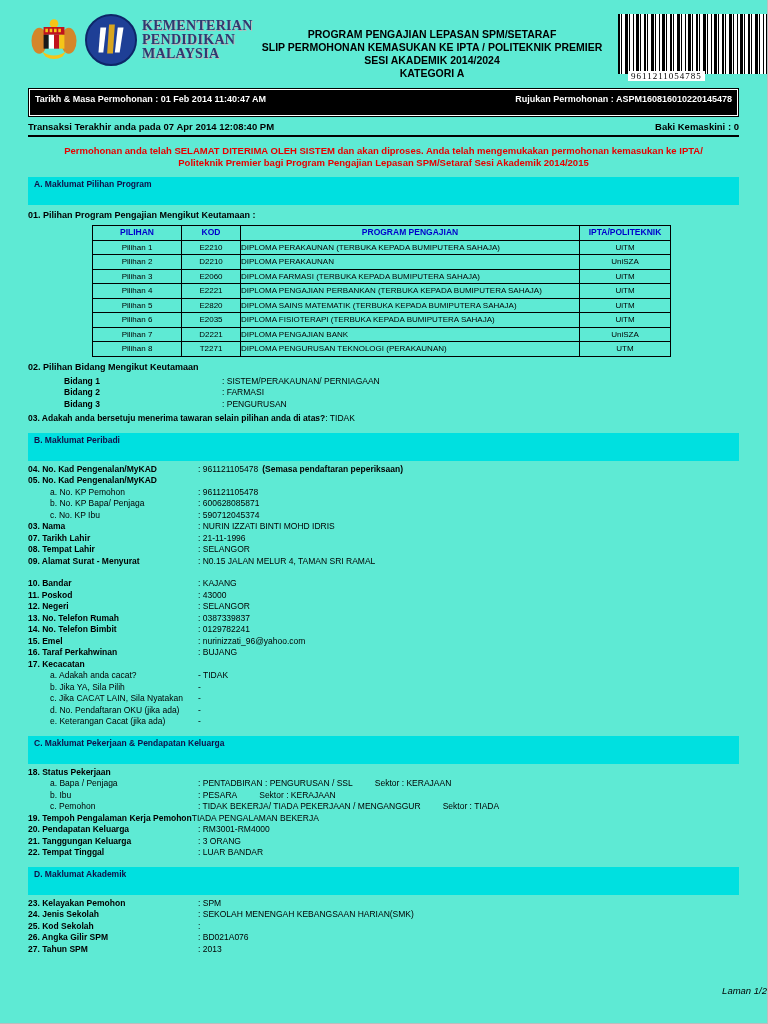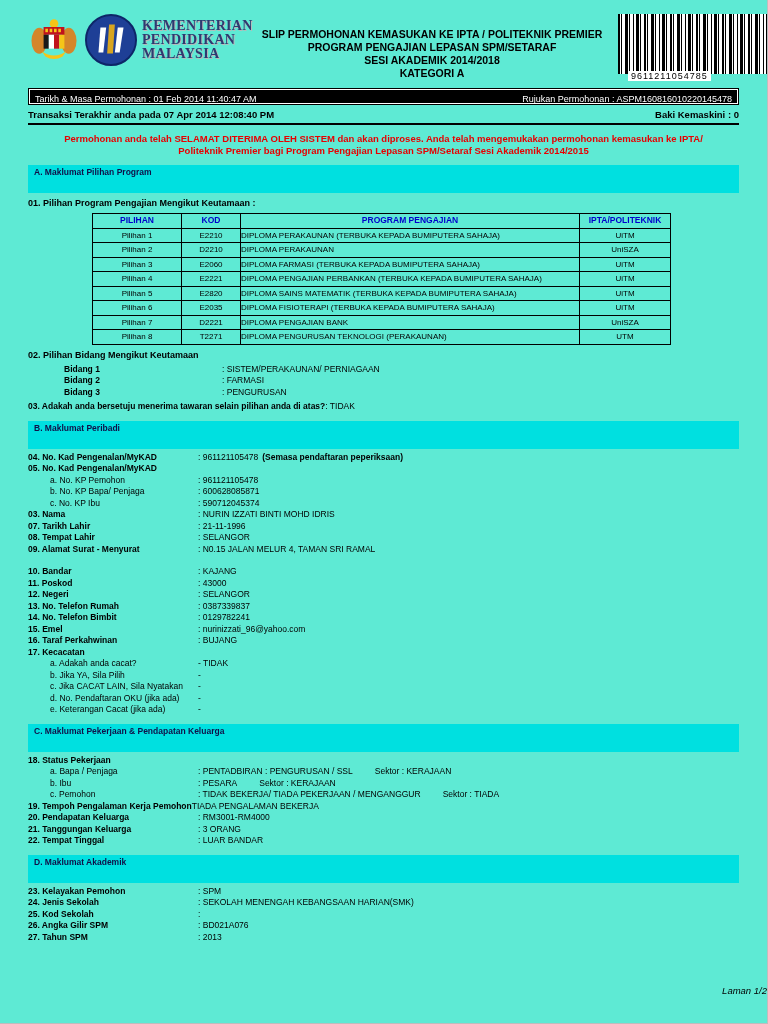--- a/index.html
+++ b/index.html
@@ -12,34 +12,34 @@
   .content { padding:14px 28px 0 28px; }
 
   
   .hdr { display:flex; align-items:flex-start; }
   .logo-block { display:flex; align-items:center; gap:5px; width:218px; flex:none; }
   .ministry-name { font-family:"Liberation Serif", serif; font-weight:bold;
     color:#2e3a70; font-size:14px; line-height:14px; letter-spacing:0.3px;
     text-shadow:1px 1px 0 #b9b9b9; }
   .title-block { flex:1; text-align:center; font-weight:bold; font-size:10.5px;
     line-height:13px; padding-top:14px; }
-  .barcode-block { width:121px; flex:none; position:relative; height:66px; }
+  .barcode-block { width:121px; flex:none; position:relative; height:66px;font-family:Liberation Serif, serif; }
   .bars { width:150px; height:60px;
     background:repeating-linear-gradient(90deg,
       #000 0 2px, #fff 2px 3px, #000 3px 4px, #fff 4px 7px,
       #000 7px 10px, #fff 10px 11px, #000 11px 12px, #fff 12px 15px,
       #000 15px 16px, #fff 16px 18px, #000 18px 21px, #fff 21px 22px,
       #000 22px 23px, #fff 23px 26px); }
   .barcode-num { position:absolute; left:10px; bottom:-1px; background:#fff;
     font-size:9px; padding:0 3px; letter-spacing:1px; }
 
   
-  .black-bar { margin-top:8px; background:#000; color:#fff; font-weight:normal;
+  .black-bar { margin-top:8px; background:#000; color:#fff; font-weight:bold;
     font-size:9px; display:flex; justify-content:space-between;
-    padding:5px 6px 0 6px; box-shadow:inset 0 0 0 1px #fff; border:1px solid #000; }
+    padding:5px 6px 12px 6px; box-shadow:inset 0 0 0 1px #fff; border:1px solid #000; }
   .trans-row { margin-top:4px; display:flex; justify-content:space-between;
     font-weight:bold; font-size:9.5px; }
   .rule { margin-top:3px; border:none; border-top:2px solid #000; }
   .notice { margin:6px auto 0 auto; width:660px; text-align:center; color:#e80000;
     font-weight:bold; font-size:9.5px; line-height:12px; }
 
   
   .sec-bar { margin-top:8px; background:#00e0e0; color:#101048; font-weight:bold;
     font-size:8.5px; line-height:15px; height:28px; padding-left:6px; }
 
@@ -105,23 +105,23 @@
           <path d="M25 11 l6 0 l-2 30 l-6 0 Z" fill="#d8a520"></path>
           <path d="M34 14 l6 0 l-4 26 l-5 0 Z" fill="#ffffff"></path>
         </svg>
         <div class="ministry-name">
           <div>KEMENTERIAN</div>
           <div>PENDIDIKAN</div>
           <div>MALAYSIA</div>
         </div>
       </div>
       <div class="title-block">
+        <div>PROGRAM PENGAJIAN LEPASAN SPM/SETARAF</div>
         <div>SLIP PERMOHONAN KEMASUKAN KE IPTA / POLITEKNIK PREMIER</div>
-        <div>PROGRAM PENGAJIAN LEPASAN SPM/SETARAF</div>
-        <div>SESI AKADEMIK 2014/2018</div>
+        <div>SESI AKADEMIK 2014/2024</div>
         <div>KATEGORI A</div>
       </div>
       <div class="barcode-block">
         <div class="bars"></div>
         <div class="barcode-num">9611211054785</div>
       </div>
     </div>
 
     <div class="black-bar">
       <span>Tarikh &amp; Masa Permohonan : 01 Feb 2014 11:40:47 AM</span>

....

_Work to be completed_
Reproduce all entries without any change, and omit the pictures.

_Reply to the task_
--- a/index.html
+++ b/index.html
@@ -12,34 +12,34 @@
   .content { padding:14px 28px 0 28px; }
 
   
   .hdr { display:flex; align-items:flex-start; }
   .logo-block { display:flex; align-items:center; gap:5px; width:218px; flex:none; }
   .ministry-name { font-family:"Liberation Serif", serif; font-weight:bold;
     color:#2e3a70; font-size:14px; line-height:14px; letter-spacing:0.3px;
     text-shadow:1px 1px 0 #b9b9b9; }
   .title-block { flex:1; text-align:center; font-weight:bold; font-size:10.5px;
     line-height:13px; padding-top:14px; }
-  .barcode-block { width:121px; flex:none; position:relative; height:66px; }
+  .barcode-block { width:121px; flex:none; position:relative; height:66px;font-family:Liberation Serif, serif; }
   .bars { width:150px; height:60px;
     background:repeating-linear-gradient(90deg,
       #000 0 2px, #fff 2px 3px, #000 3px 4px, #fff 4px 7px,
       #000 7px 10px, #fff 10px 11px, #000 11px 12px, #fff 12px 15px,
       #000 15px 16px, #fff 16px 18px, #000 18px 21px, #fff 21px 22px,
       #000 22px 23px, #fff 23px 26px); }
   .barcode-num { position:absolute; left:10px; bottom:-1px; background:#fff;
     font-size:9px; padding:0 3px; letter-spacing:1px; }
 
   
-  .black-bar { margin-top:8px; background:#000; color:#fff; font-weight:normal;
+  .black-bar { margin-top:8px; background:#000; color:#fff; font-weight:bold;
     font-size:9px; display:flex; justify-content:space-between;
-    padding:5px 6px 0 6px; box-shadow:inset 0 0 0 1px #fff; border:1px solid #000; }
+    padding:5px 6px 12px 6px; box-shadow:inset 0 0 0 1px #fff; border:1px solid #000; }
   .trans-row { margin-top:4px; display:flex; justify-content:space-between;
     font-weight:bold; font-size:9.5px; }
   .rule { margin-top:3px; border:none; border-top:2px solid #000; }
   .notice { margin:6px auto 0 auto; width:660px; text-align:center; color:#e80000;
     font-weight:bold; font-size:9.5px; line-height:12px; }
 
   
   .sec-bar { margin-top:8px; background:#00e0e0; color:#101048; font-weight:bold;
     font-size:8.5px; line-height:15px; height:28px; padding-left:6px; }
 
@@ -105,23 +105,23 @@
           <path d="M25 11 l6 0 l-2 30 l-6 0 Z" fill="#d8a520"></path>
           <path d="M34 14 l6 0 l-4 26 l-5 0 Z" fill="#ffffff"></path>
         </svg>
         <div class="ministry-name">
           <div>KEMENTERIAN</div>
           <div>PENDIDIKAN</div>
           <div>MALAYSIA</div>
         </div>
       </div>
       <div class="title-block">
+        <div>PROGRAM PENGAJIAN LEPASAN SPM/SETARAF</div>
         <div>SLIP PERMOHONAN KEMASUKAN KE IPTA / POLITEKNIK PREMIER</div>
-        <div>PROGRAM PENGAJIAN LEPASAN SPM/SETARAF</div>
-        <div>SESI AKADEMIK 2014/2018</div>
+        <div>SESI AKADEMIK 2014/2024</div>
         <div>KATEGORI A</div>
       </div>
       <div class="barcode-block">
         <div class="bars"></div>
         <div class="barcode-num">9611211054785</div>
       </div>
     </div>
 
     <div class="black-bar">
       <span>Tarikh &amp; Masa Permohonan : 01 Feb 2014 11:40:47 AM</span>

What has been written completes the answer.